Affairs

Politics

Surreal arguments are Republicans’ health— New York

Preface

Taking a leaf out of Franklin D Roosevelt’s speech book, Congressman Mike Kelly from Pennsylvania and Congresswoman for New York Ann Marie Buerkle decided that yesterday – 1 August 2012 – was a day which will live in infamy.

Affordable Care Act, Barack Obama, Republican

1 August 2012

Taking a leaf out of Franklin D Roosevelt’s speech book, Congressman Mike Kelly from Pennsylvania and Congresswoman for New York Ann Marie Buerkle decided that yesterday – 1 August 2012 – was a day which will live in infamy.

For some elected officials, it marked a tragedy so huge that they likened it not only to the 1941 attack on Pearl Harbour that killed 2,400 people and brought the US into the Second World War but also to September 11th where the thousands killed and injured served as a catalyst for a lengthy war that is still being fought.

Now there’s no real need to panic. There were no acts of terrorism yesterday nor global combat situations sparked. Instead, the event that these two Republican members of the House of Representatives were outraged by was the change in law that allowed around 47 million women to access healthcare services including prenatal care, domestic violence counseling and most controversially, contraception.

Signed into law by President Obama on 23 March 2010, the Affordable Care Act has been updated to make preventative care accessible and affordable to all Americans by requiring health care plans to cover such services.

To many who live in countries where Bismarck’s concept of the welfare state is alive and well, this seems perfectly reasonable but in the US the issue is highly contentious.

Arguing their First Amendment right to religious freedom, many Catholic organisations are opposed to being forced to offer insurance coverage that includes contraception. And in Washington, it’s the Republicans who are adamantly against the reform, believing that allowing access to preventative measures like contraception forces people to violate their religious beliefs.

The issue is that debate has reached quite extreme levels of absurdity. From controversial radio host Rush Limbaugh’s despicable comments about Georgetown law student Sandra Fluke in February to complaints surrounding the all-male congressional committee appointed to discuss contraception, representative Mike Kelly’s comments now align birth control with two of the most severe attacks on American soil.

No matter which side you’re on, it’s irresponsible for politicians to get their point across with such crude rhetoric. Rather than agree with a compromise on the issue that the Obama administration has already announced, opponents to healthcare reform are using it as a war cry for prospective voters. And while some Democrats have already issued criticism of Kelly’s comments, their party has used the Republican standpoint to accuse the GOP of leading a “war on women.”

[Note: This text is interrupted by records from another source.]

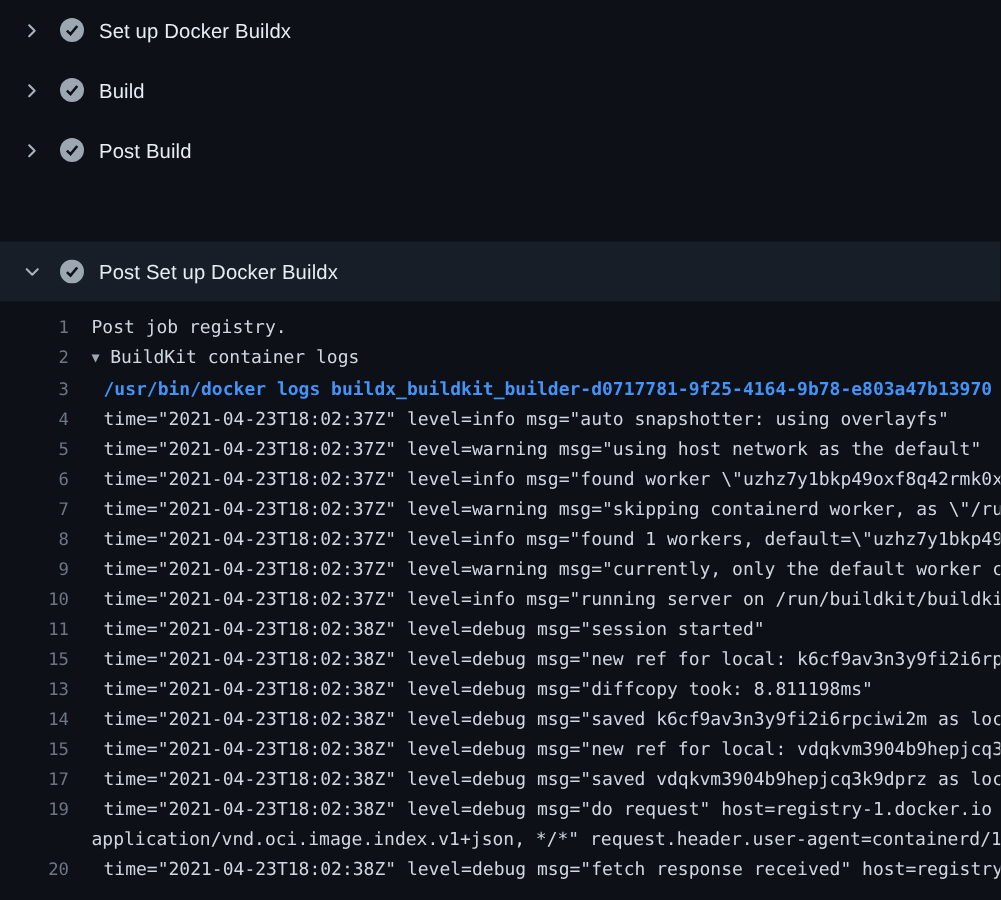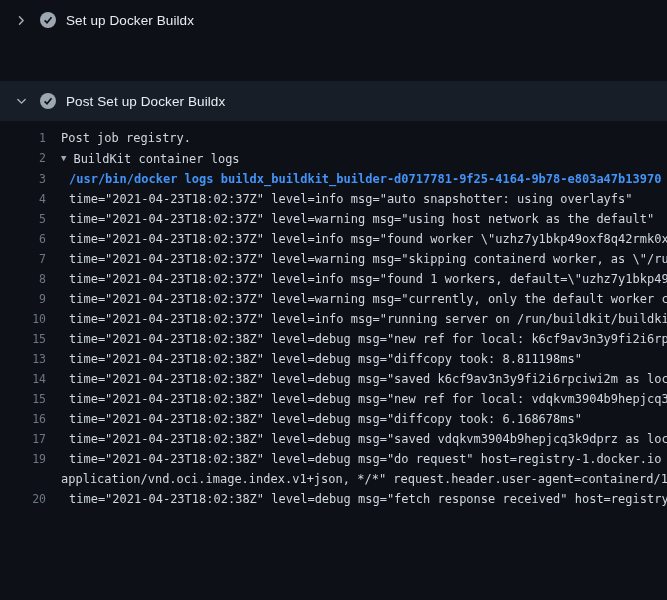"Build" div.step-row { html: none -> <div> <span> <svg> <path></path> </svg> </span> <span> <svg> <circle></circle> <path></path> </svg> </span> <span>Build</span> </div> }
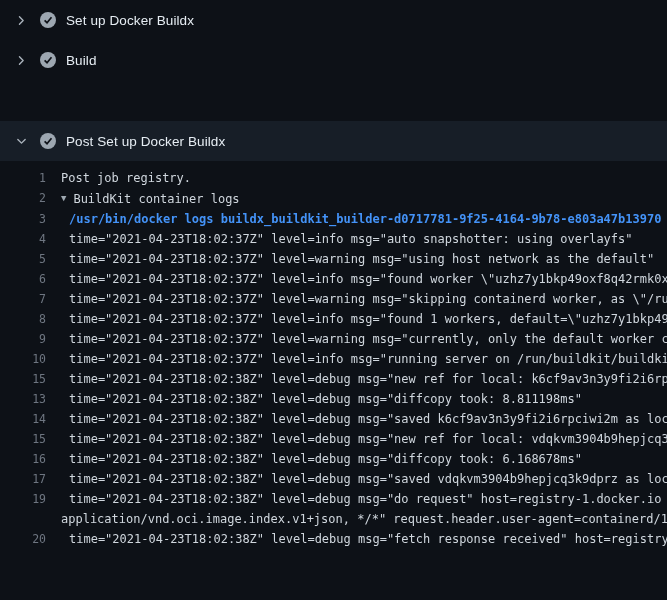"Post Build" div.step-row { html: none -> <div> <span> <svg> <path></path> </svg> </span> <span> <svg> <circle></circle> <path></path> </svg> </span> <span>Post Build</span> </div> }
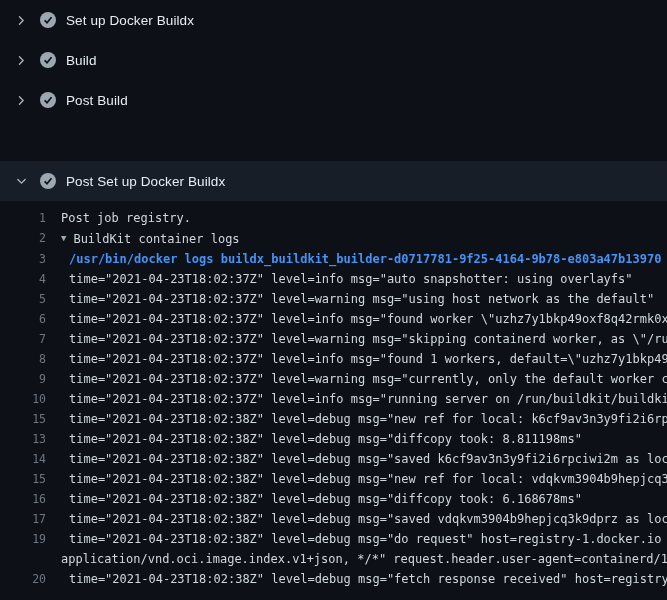"11" div.log-row { html: none -> <div><span>11</span><span>time="2021-04-23T18:02:38Z" level=debug msg="session started"</span></div> }
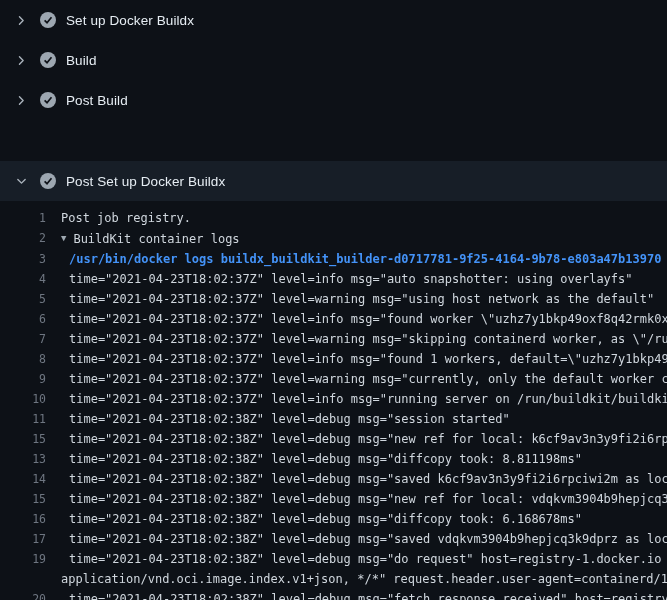"16" div.log-row { html: <div><span>16</span><span>time="2021-04-23T18:02:38Z" level=debug msg="diffcopy took: 6.168678ms"</span></div> -> none }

With such extreme arguments afloat, it’s no surprise that many of the 41 million Americans who tuned into the Olympic opening ceremony last week were confused and surprised by Danny Boyle’s 10-minute salute to the British National Health Service. But perhaps Washington can learn something from the fact that after 64 years, albeit many of them turbulent, the NHS is an institution still thought worthy of celebration.

I doubt anyone in the US would devote millions to a song and dance dedicated to the businessmen and lobbyists behind their health insurance companies.